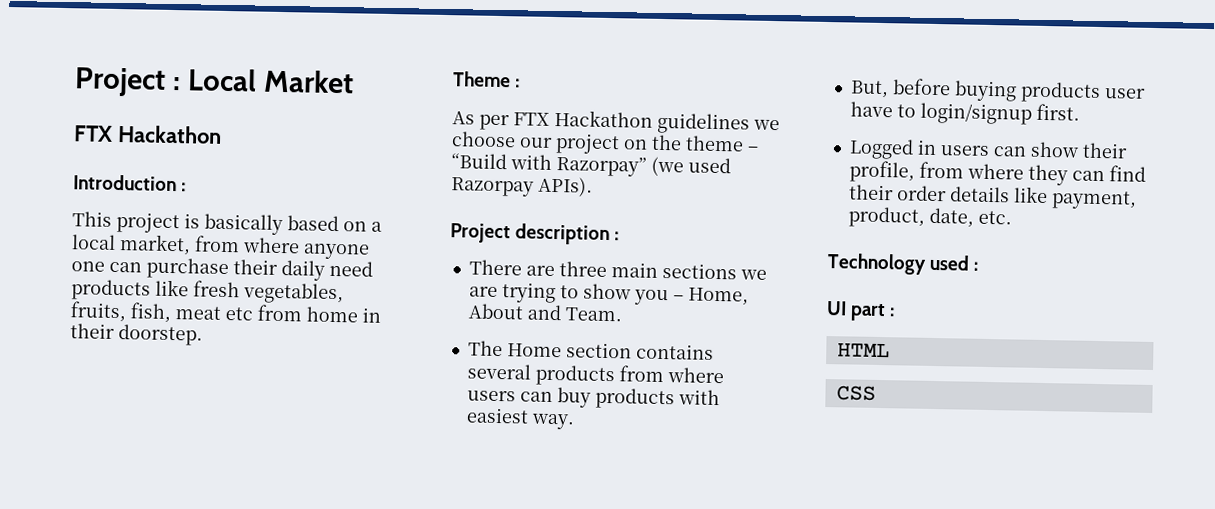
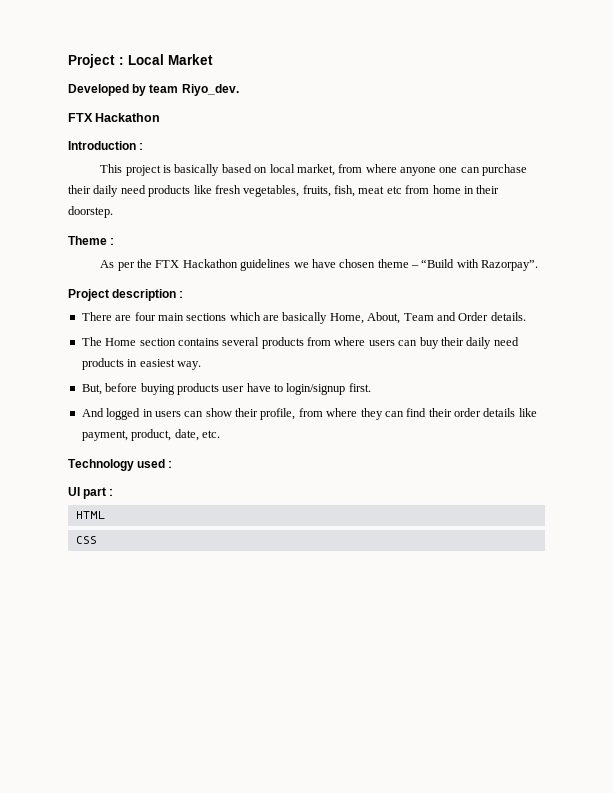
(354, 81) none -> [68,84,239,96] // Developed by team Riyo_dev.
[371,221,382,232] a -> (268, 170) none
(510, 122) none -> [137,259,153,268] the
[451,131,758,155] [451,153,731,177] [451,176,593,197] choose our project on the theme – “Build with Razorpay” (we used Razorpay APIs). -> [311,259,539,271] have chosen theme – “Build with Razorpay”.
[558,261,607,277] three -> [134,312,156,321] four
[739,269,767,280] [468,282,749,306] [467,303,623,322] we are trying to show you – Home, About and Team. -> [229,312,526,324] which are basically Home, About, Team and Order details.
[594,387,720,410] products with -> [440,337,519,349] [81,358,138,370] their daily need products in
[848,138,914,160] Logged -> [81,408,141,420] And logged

▸ **Exercise description**
Copy all the entries above exactly as they stand, except for the pictures.

▸ **Exercise result**
(354, 81) none -> [68,84,239,96] // Developed by team Riyo_dev.
[371,221,382,232] a -> (268, 170) none
(510, 122) none -> [137,259,153,268] the
[451,131,758,155] [451,153,731,177] [451,176,593,197] choose our project on the theme – “Build with Razorpay” (we used Razorpay APIs). -> [311,259,539,271] have chosen theme – “Build with Razorpay”.
[558,261,607,277] three -> [134,312,156,321] four
[739,269,767,280] [468,282,749,306] [467,303,623,322] we are trying to show you – Home, About and Team. -> [229,312,526,324] which are basically Home, About, Team and Order details.
[594,387,720,410] products with -> [440,337,519,349] [81,358,138,370] their daily need products in
[848,138,914,160] Logged -> [81,408,141,420] And logged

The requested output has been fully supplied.